START GIVEN DATA

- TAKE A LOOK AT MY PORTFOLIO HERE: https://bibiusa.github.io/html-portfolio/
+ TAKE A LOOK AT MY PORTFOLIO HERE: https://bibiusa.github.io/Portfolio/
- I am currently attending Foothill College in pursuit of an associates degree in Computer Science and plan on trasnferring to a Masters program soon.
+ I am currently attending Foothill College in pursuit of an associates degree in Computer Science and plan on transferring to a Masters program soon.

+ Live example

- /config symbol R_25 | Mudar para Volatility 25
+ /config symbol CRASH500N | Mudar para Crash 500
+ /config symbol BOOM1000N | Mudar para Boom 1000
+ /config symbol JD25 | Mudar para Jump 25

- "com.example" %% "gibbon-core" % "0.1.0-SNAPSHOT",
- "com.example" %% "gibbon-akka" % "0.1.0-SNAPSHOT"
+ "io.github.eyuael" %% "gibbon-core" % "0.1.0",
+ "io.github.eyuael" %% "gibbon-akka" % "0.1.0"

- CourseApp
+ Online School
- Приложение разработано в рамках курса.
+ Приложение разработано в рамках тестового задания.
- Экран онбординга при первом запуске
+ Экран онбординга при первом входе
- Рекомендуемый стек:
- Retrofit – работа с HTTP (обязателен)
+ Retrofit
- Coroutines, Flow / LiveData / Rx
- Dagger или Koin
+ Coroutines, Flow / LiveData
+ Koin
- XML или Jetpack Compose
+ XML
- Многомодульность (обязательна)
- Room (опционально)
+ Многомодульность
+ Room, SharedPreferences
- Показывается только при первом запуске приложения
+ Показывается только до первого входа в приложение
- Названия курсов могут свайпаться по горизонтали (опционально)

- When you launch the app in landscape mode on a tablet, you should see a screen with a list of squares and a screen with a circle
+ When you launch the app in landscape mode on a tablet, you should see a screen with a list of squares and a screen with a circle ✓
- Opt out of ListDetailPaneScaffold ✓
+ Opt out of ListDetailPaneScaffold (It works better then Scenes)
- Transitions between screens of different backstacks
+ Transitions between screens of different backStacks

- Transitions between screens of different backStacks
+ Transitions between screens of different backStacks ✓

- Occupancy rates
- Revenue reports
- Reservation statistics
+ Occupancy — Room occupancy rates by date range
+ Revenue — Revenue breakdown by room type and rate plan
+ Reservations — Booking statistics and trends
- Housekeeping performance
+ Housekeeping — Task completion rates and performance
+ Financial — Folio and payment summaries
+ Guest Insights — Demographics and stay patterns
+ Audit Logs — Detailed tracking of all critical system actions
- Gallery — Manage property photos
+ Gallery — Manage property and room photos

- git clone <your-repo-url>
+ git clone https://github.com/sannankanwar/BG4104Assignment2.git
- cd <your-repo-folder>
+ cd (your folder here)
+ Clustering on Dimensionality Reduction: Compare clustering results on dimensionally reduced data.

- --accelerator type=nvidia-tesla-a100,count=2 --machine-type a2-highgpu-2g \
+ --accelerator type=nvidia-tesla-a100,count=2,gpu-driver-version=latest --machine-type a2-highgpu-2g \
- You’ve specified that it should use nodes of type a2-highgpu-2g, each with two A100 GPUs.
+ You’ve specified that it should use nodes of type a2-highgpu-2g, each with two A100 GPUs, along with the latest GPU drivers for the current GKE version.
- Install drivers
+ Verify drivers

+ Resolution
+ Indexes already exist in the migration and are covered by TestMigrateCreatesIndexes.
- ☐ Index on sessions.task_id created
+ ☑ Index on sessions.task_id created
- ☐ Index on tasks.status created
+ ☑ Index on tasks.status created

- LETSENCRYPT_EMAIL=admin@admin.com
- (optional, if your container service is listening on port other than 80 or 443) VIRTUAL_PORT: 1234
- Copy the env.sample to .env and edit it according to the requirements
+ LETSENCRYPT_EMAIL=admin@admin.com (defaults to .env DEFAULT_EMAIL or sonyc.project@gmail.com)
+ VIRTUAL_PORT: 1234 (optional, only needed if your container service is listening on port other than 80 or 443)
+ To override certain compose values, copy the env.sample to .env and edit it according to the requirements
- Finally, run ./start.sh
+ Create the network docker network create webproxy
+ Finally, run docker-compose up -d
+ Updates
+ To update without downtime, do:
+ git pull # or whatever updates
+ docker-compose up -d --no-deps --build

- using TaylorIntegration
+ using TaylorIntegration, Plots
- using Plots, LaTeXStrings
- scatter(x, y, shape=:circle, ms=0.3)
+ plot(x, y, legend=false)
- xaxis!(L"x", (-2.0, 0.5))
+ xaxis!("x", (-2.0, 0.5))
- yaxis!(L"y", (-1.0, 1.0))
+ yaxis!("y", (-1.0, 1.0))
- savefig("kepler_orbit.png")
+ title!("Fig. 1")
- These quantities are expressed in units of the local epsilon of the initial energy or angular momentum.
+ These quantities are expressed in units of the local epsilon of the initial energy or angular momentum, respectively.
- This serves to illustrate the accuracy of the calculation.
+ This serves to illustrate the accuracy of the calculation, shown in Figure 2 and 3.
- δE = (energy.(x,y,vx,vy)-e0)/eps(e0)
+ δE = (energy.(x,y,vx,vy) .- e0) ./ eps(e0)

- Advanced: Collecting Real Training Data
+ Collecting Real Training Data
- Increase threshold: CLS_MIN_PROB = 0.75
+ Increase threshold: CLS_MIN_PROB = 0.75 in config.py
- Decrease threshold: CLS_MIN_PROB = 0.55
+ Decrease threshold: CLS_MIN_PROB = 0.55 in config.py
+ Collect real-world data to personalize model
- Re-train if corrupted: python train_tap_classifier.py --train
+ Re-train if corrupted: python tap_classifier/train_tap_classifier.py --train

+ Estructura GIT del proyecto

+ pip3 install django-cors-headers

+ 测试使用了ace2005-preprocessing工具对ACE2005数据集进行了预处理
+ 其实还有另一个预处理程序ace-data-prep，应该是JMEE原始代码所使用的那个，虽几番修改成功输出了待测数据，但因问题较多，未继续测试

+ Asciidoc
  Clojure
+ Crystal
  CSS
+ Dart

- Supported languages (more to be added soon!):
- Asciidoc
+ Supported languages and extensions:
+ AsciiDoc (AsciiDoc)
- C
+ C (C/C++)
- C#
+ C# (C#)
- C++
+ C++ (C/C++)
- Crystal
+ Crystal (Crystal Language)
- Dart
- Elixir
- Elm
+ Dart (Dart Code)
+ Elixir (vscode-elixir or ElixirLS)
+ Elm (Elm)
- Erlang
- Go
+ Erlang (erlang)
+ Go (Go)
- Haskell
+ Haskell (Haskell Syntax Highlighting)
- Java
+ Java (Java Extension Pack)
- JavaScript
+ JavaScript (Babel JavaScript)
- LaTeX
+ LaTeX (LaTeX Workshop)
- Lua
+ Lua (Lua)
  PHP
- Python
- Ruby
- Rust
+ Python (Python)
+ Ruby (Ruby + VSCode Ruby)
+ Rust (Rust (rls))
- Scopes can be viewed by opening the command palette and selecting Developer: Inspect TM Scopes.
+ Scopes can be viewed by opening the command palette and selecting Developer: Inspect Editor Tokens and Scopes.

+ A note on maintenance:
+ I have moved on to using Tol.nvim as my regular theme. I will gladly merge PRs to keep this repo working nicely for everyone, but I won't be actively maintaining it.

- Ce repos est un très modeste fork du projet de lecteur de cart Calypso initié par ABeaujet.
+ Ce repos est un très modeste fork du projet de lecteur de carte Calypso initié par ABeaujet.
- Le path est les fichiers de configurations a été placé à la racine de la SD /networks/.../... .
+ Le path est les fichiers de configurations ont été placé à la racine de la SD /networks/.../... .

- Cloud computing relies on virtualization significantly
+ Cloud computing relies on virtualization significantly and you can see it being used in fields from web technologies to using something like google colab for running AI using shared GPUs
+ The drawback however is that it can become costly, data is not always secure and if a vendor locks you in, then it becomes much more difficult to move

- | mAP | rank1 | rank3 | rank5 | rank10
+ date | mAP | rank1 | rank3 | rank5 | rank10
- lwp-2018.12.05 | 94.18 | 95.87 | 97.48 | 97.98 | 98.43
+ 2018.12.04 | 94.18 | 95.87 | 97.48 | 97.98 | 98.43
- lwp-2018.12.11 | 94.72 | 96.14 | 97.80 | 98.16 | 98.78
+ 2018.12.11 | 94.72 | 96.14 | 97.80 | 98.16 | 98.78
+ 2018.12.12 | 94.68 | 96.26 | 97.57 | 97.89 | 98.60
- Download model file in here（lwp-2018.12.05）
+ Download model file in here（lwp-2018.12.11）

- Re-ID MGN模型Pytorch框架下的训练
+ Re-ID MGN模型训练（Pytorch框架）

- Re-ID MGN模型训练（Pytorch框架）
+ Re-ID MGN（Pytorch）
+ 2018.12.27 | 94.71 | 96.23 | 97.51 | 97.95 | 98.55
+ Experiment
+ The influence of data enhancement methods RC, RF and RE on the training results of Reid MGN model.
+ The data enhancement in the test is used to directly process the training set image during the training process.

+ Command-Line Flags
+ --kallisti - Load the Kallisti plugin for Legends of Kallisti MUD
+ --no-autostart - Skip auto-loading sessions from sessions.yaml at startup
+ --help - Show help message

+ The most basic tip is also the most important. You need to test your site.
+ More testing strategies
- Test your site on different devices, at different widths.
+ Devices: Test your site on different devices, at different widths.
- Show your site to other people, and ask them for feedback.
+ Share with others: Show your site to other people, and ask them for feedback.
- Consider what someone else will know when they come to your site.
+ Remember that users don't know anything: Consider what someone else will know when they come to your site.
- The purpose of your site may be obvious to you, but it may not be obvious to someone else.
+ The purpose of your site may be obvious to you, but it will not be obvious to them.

END GIVEN DATA

# [WHAT YOU WILL DO]
Bring together every line in the entries that holds the string "virtualization".

# [TASK SOLUTION]
- Cloud computing relies on virtualization significantly
+ Cloud computing relies on virtualization significantly and you can see it being used in fields from web technologies to using something like google colab for running AI using shared GPUs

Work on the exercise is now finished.